In der Parteizentrale fehlt übrigens an diesem Abend völlig der Goldstaub der Prominenz: Emmanuel Macron als Präsident hält sich von der Parlamentswahl fern.

Uhr: Die Reaktionen aus Berlin zum Sieg Macrons fallen äußerst positiv aus. Regierungssprecher Steffen Seibert twitterte, die Kanzlerin habe die Hoffnung auf eine weitere "gute Zusammenarbeit".

Kanzlerkandidat Martin Schulz gratulierte ebenfalls auf Twitter. "Europa bringen wir nur nach vorn mit PolitikerInnen, die gestalten wollen", twitterte Schulz.

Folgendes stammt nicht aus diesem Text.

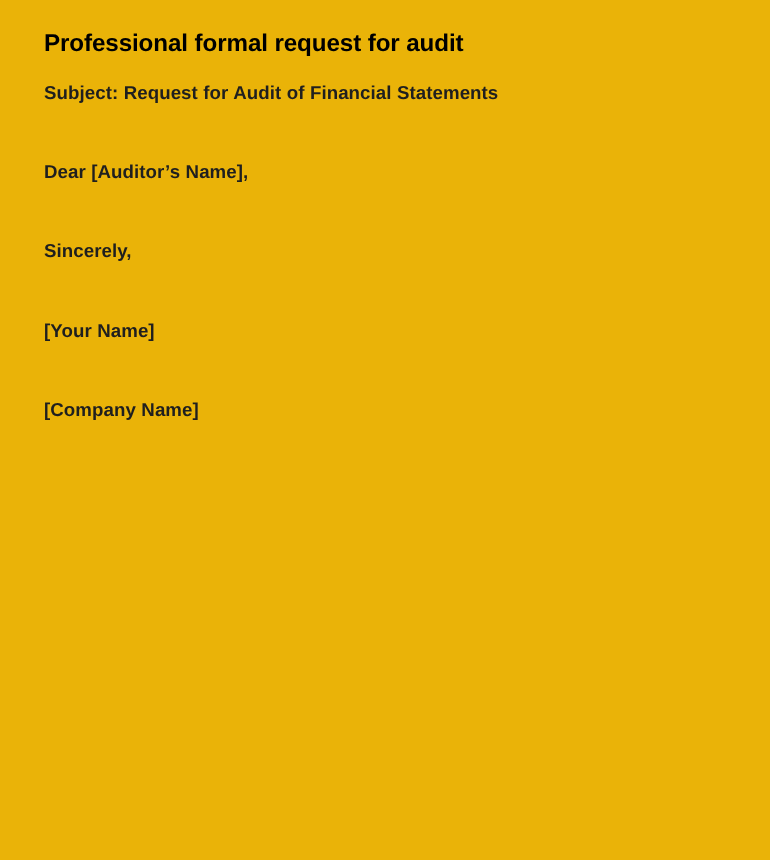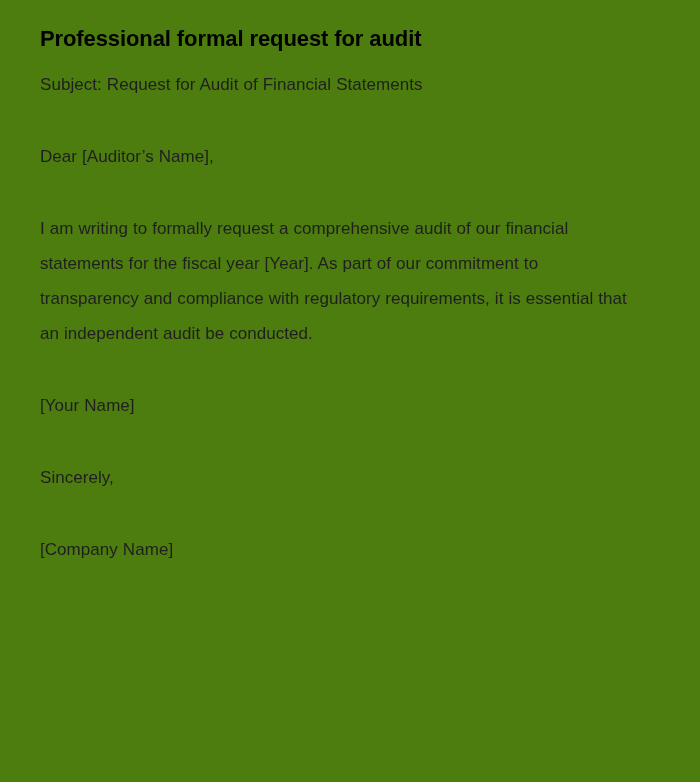--- a/index.html
+++ b/index.html
@@ -19,7 +19,7 @@
     box-sizing: border-box;
     width: 700px;
     height: 782px;
-    background: #4d7c0f;
+    background: #eab308;
     padding: 24px 64px 0 40px;
   }
 

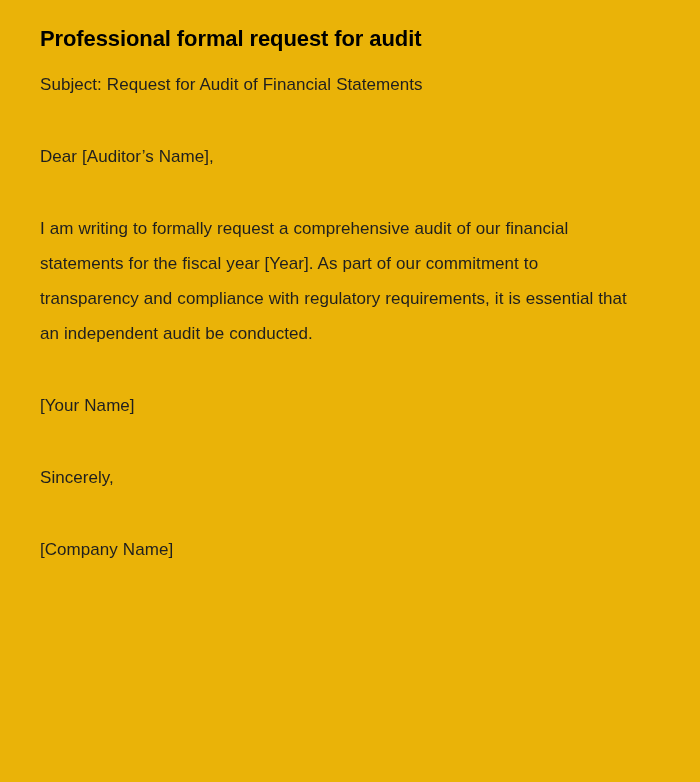--- a/index.html
+++ b/index.html
@@ -43,7 +43,7 @@
     padding: 0;
     font-size: 17px;
     line-height: 35px;
-    font-weight: 400;
+    font-weight: 700;
     color: #1f1f1f;
     letter-spacing: 0.05px;
     word-spacing: 0.2px;

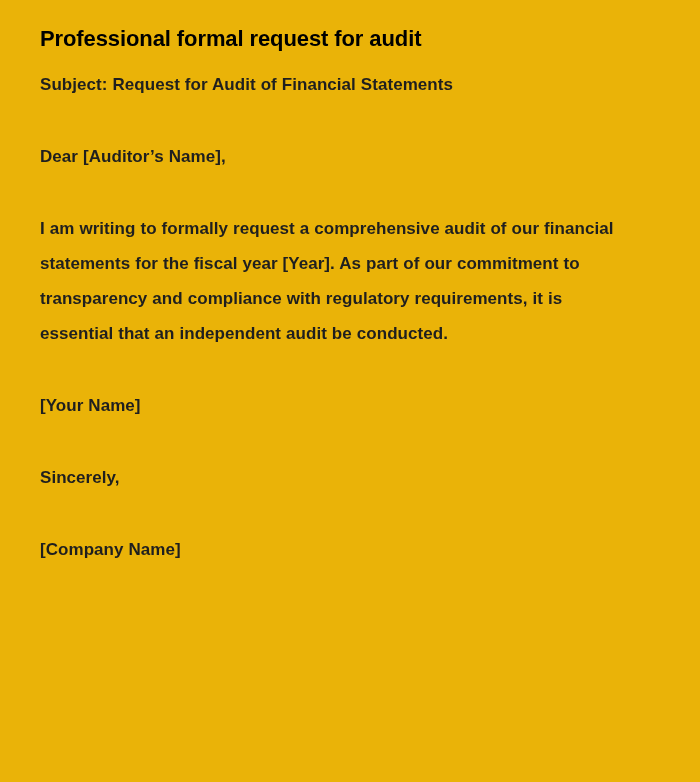--- a/index.html
+++ b/index.html
@@ -70,7 +70,6 @@
 
     <p class="doc-para gap">Dear [Auditor’s Name],</p>
 
-    <p class="doc-para gap">I am writing to formally request a comprehensive audit of our financial statements for the fiscal year [Year]. As part of our commitment to transparency and compliance with regulatory requirements, it is essential that an independent audit be conducted.</p>
 
 
     <p class="doc-para gap">[Your Name]</p>

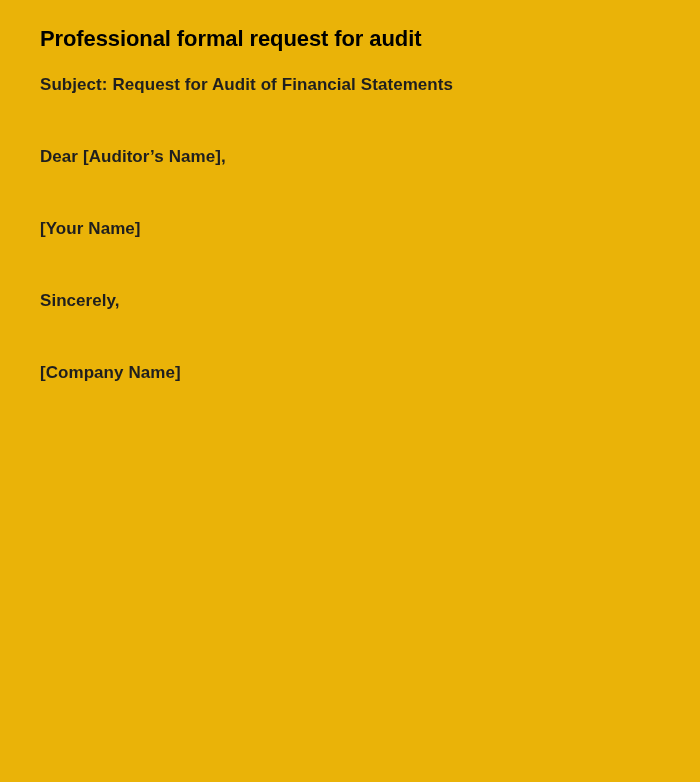--- a/index.html
+++ b/index.html
@@ -72,9 +72,9 @@
 
 
 
+    <p class="doc-para gap">Sincerely,</p>
+
     <p class="doc-para gap">[Your Name]</p>
-
-    <p class="doc-para gap">Sincerely,</p>
 
 
     <p class="doc-para gap">[Company Name]</p>

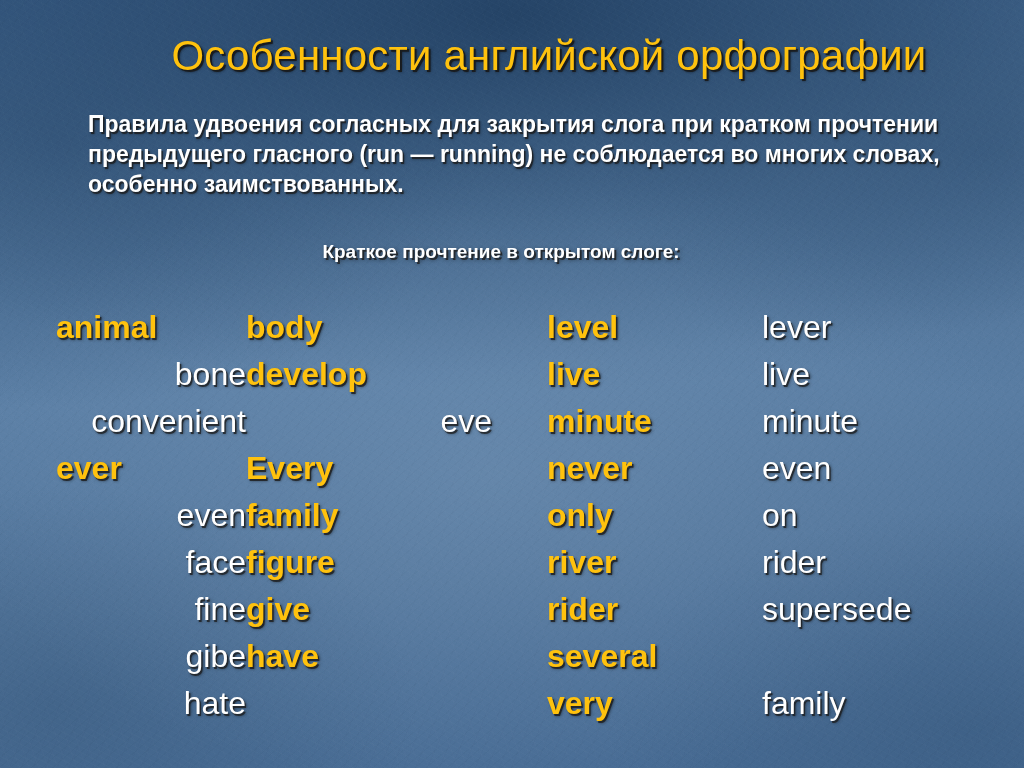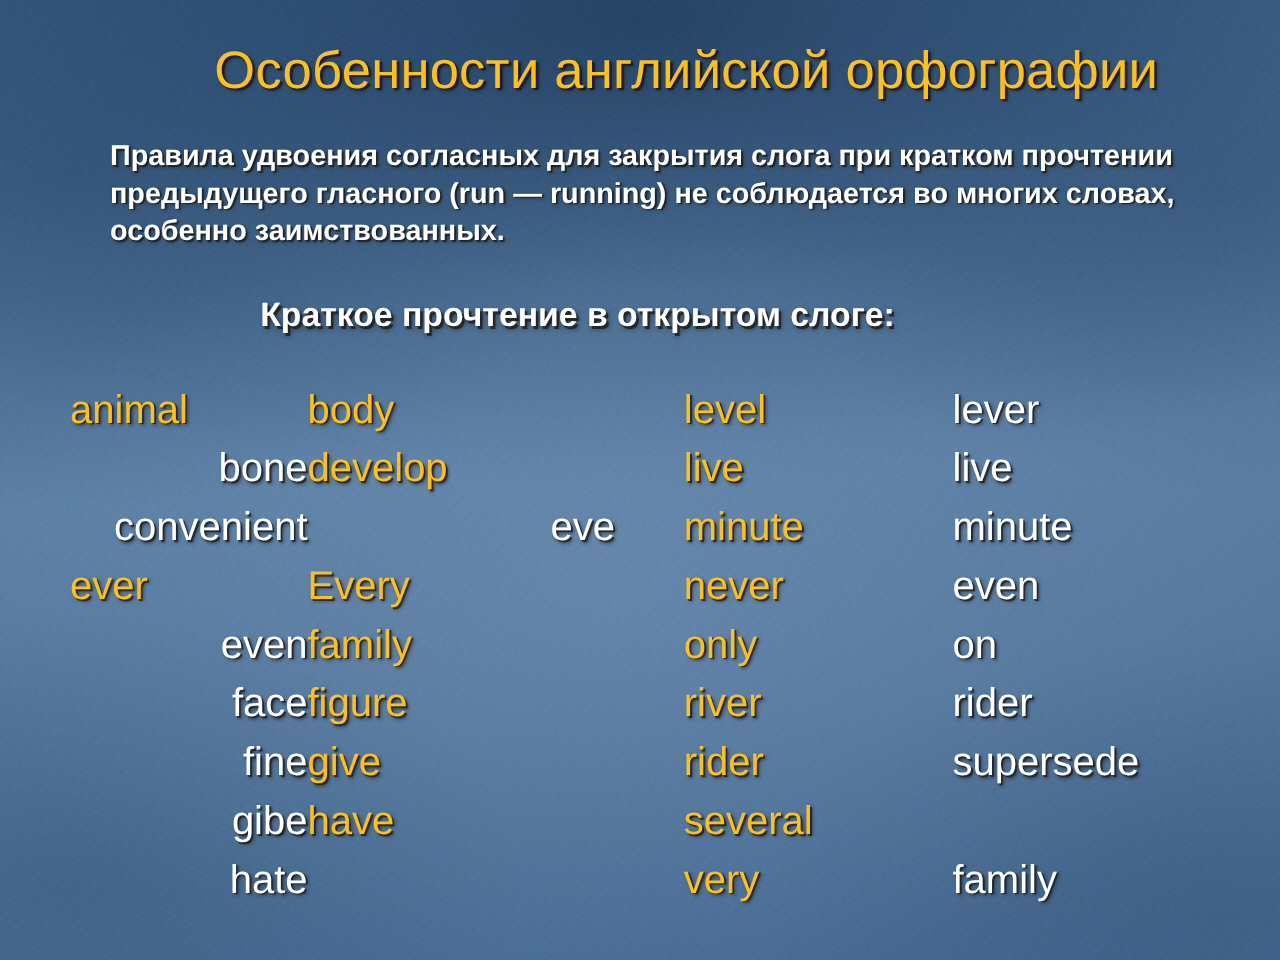--- a/index.html
+++ b/index.html
@@ -73,7 +73,7 @@
     left: 0;
     width: 924px;
     text-align: center;
-    font-size: 27px;
+    font-size: 19px;
     font-weight: bold;
     line-height: 34px;
     color: #ffffff;
@@ -81,6 +81,7 @@
       2px 2px 0 rgba(30,30,30,0.8),
       2px 2px 4px rgba(0,0,0,0.5);
     white-space: nowrap;
+    padding-left: 39px;
   }
 
   .word-group {

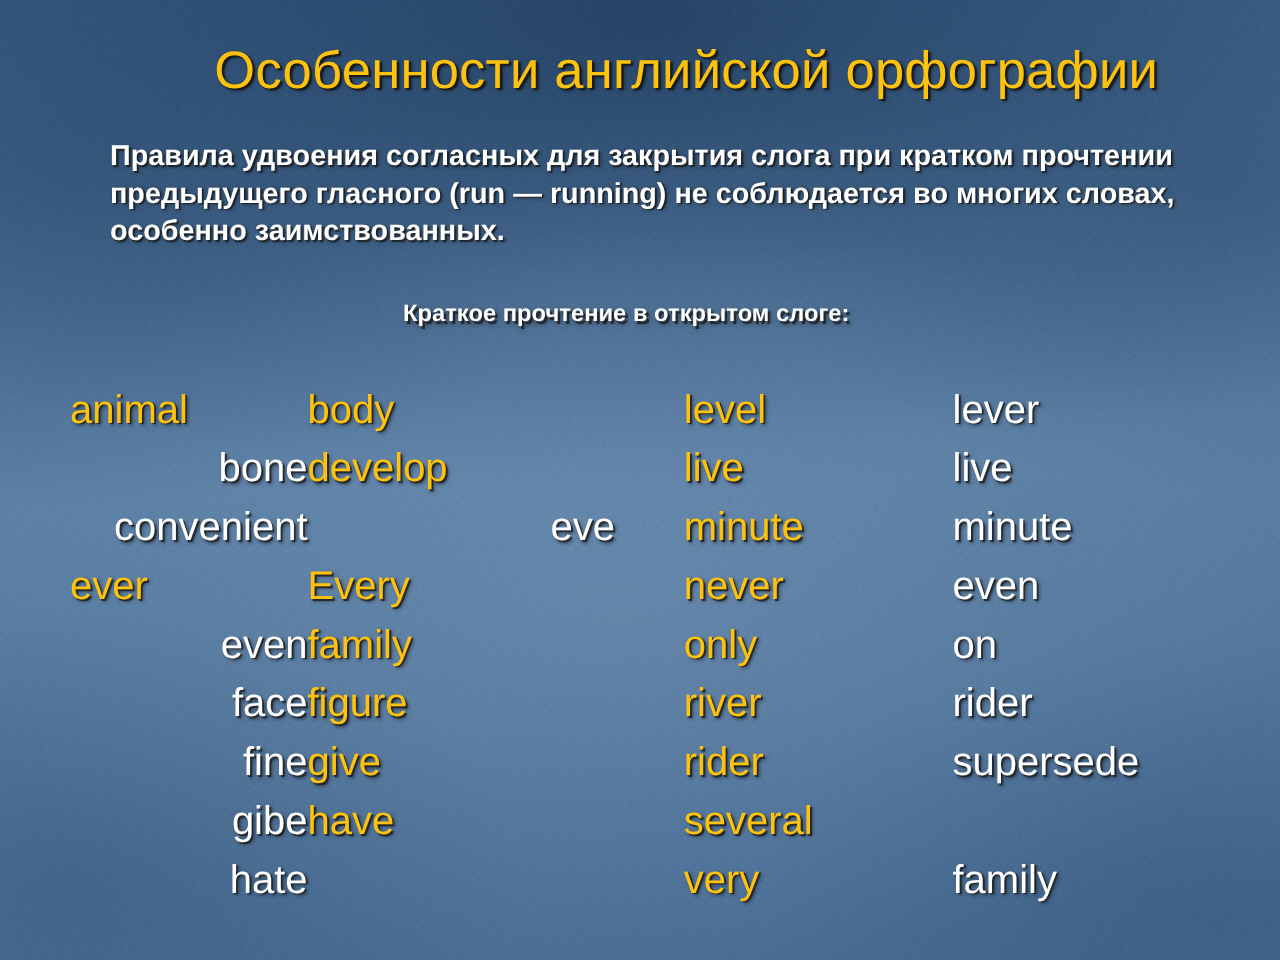--- a/index.html
+++ b/index.html
@@ -115,6 +115,7 @@
     text-shadow:
       1.5px 1.5px 0 rgba(30,30,30,0.8),
       2px 2px 3px rgba(0,0,0,0.5);
+    font-weight: bold;
   }
   .cell.val {
     color: #ffffff;

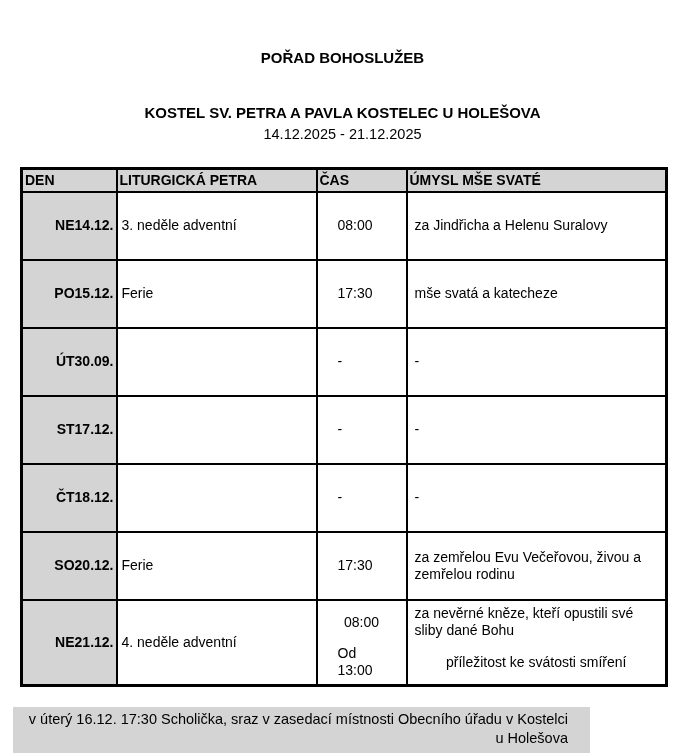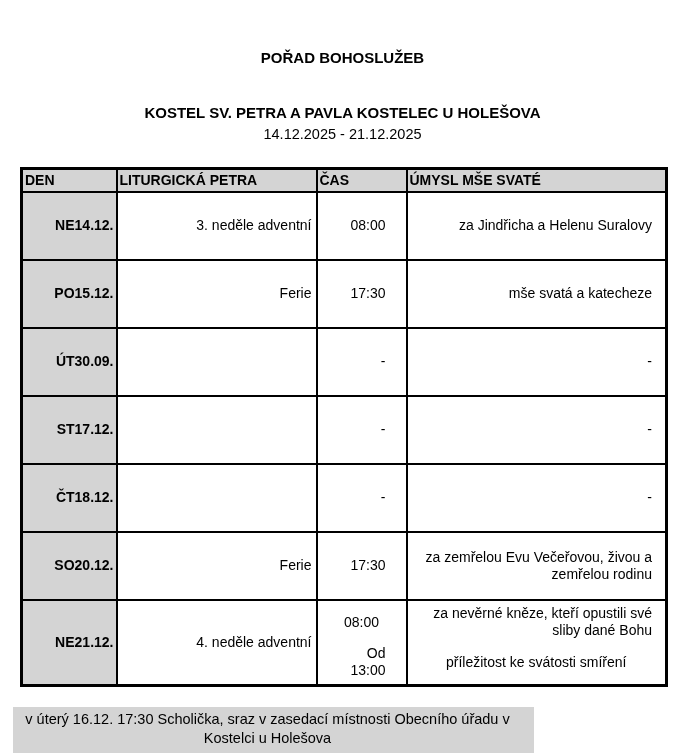--- a/index.html
+++ b/index.html
@@ -41,7 +41,7 @@
   td{
     border:2px solid var(--border);
     font-size:14px;
-    text-align:right;
+    text-align:left;
     vertical-align:middle;
     padding:0 4px;
     line-height:17px;

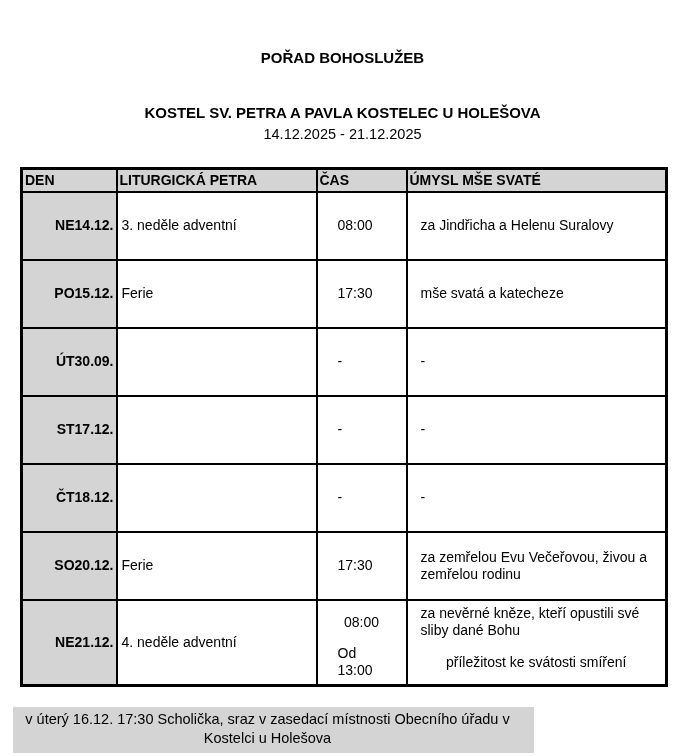--- a/index.html
+++ b/index.html
@@ -57,7 +57,7 @@
   }
   .day-abbr{display:inline-block;width:29px;}
   td.time-cell{padding:0 20px;}
-  td.intention-cell{padding:0 13px;}
+  td.intention-cell{padding:0 7px;}
   .stack{display:flex;flex-direction:column;justify-content:center;}
   .stack.multi{height:80px;}
   .stack.multi .entry-line{flex:1;display:flex;align-items:center;justify-content:center;}

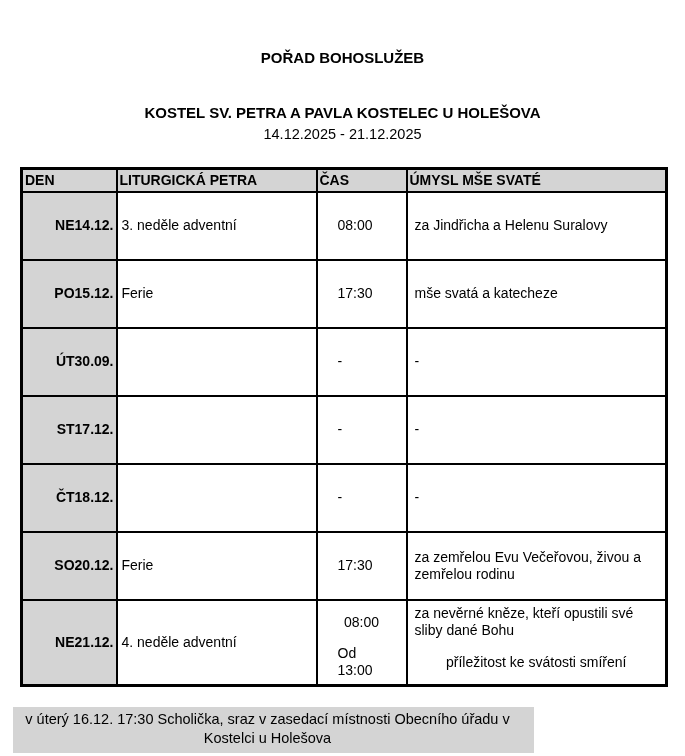--- a/index.html
+++ b/index.html
@@ -62,13 +62,13 @@
   .stack.multi{height:80px;}
   .stack.multi .entry-line{flex:1;display:flex;align-items:center;justify-content:center;}
   .footer-note{
-    width:521px;
+    width:577px;
     margin:20px 0 0 13px;
     background:var(--shade);
     padding:3px 22px 5px 10px;
     font-size:14.5px;
     line-height:19px;
-    text-align:center;
+    text-align:right;
   }
 </style>
 </head>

Dann wird sich zeigen, ob Macrons überwältigende Mehrheit ein Trumpf ist - oder ein Fluch.

Kanzleramtschef Peter Altmaier jubelte: "Félicitation cordiale!" Allerdings könnte der Senat auf die Bremse treten, die zweite Parlamentskammer wird von der bürgerlichen Rechten dominiert und hat bei der Gesetzgebung mitzureden. Die linke "La France Insoumise" von Jean-Luc Mélenchon kommt der Hochrechnung zufolge auf 26 Sitze, der "Front National" auf acht. Er nennt die geringe Wahlbeteiligung einen "Generalstreik der Franzosen", eine Minderheit hätte ihm zur Mehrheit verholfen. "Das Vertrauen der Wähler hängt davon ab, dass wir ein Vorbild sind, von unbedingtem Engagement und greifbaren Ergebnissen".

Um die frisch gewählten Abgeordneten herrscht ein unglaubliches Gedränge. Denn von den übrigen Parteien kann keine mit hundert Abgeordneten rechnen. Der Front National wird wohl mit weniger als zehn Mandaten noch nicht einmal eine Fraktion bilden können. Parteichefin Marine Le Pen könnte jedoch erstmals in die Nationalversammlung gewählt werden, bisher sitzt sie nur im Europaparlament. Offizielle Ergebnisse für den Wahlkreis lagen zunächst noch nicht vor. "Wir sind die einzige Kraft des Widerstands gegen die Auflösung Frankreichs", sagte sie.

Das Lager von Präsident Emmanuel Macron hat indes seine Reformversprechen bekräftigt.

Für die Regierung dagegen stellt sich wegen der hohen Sitzzahl ein Problem: Die überwiegende Zahl ihrer Neulinge im Parlament hat keinerlei Erfahrung mit den Prozeduren und Gebräuchen der Nationalversammlung.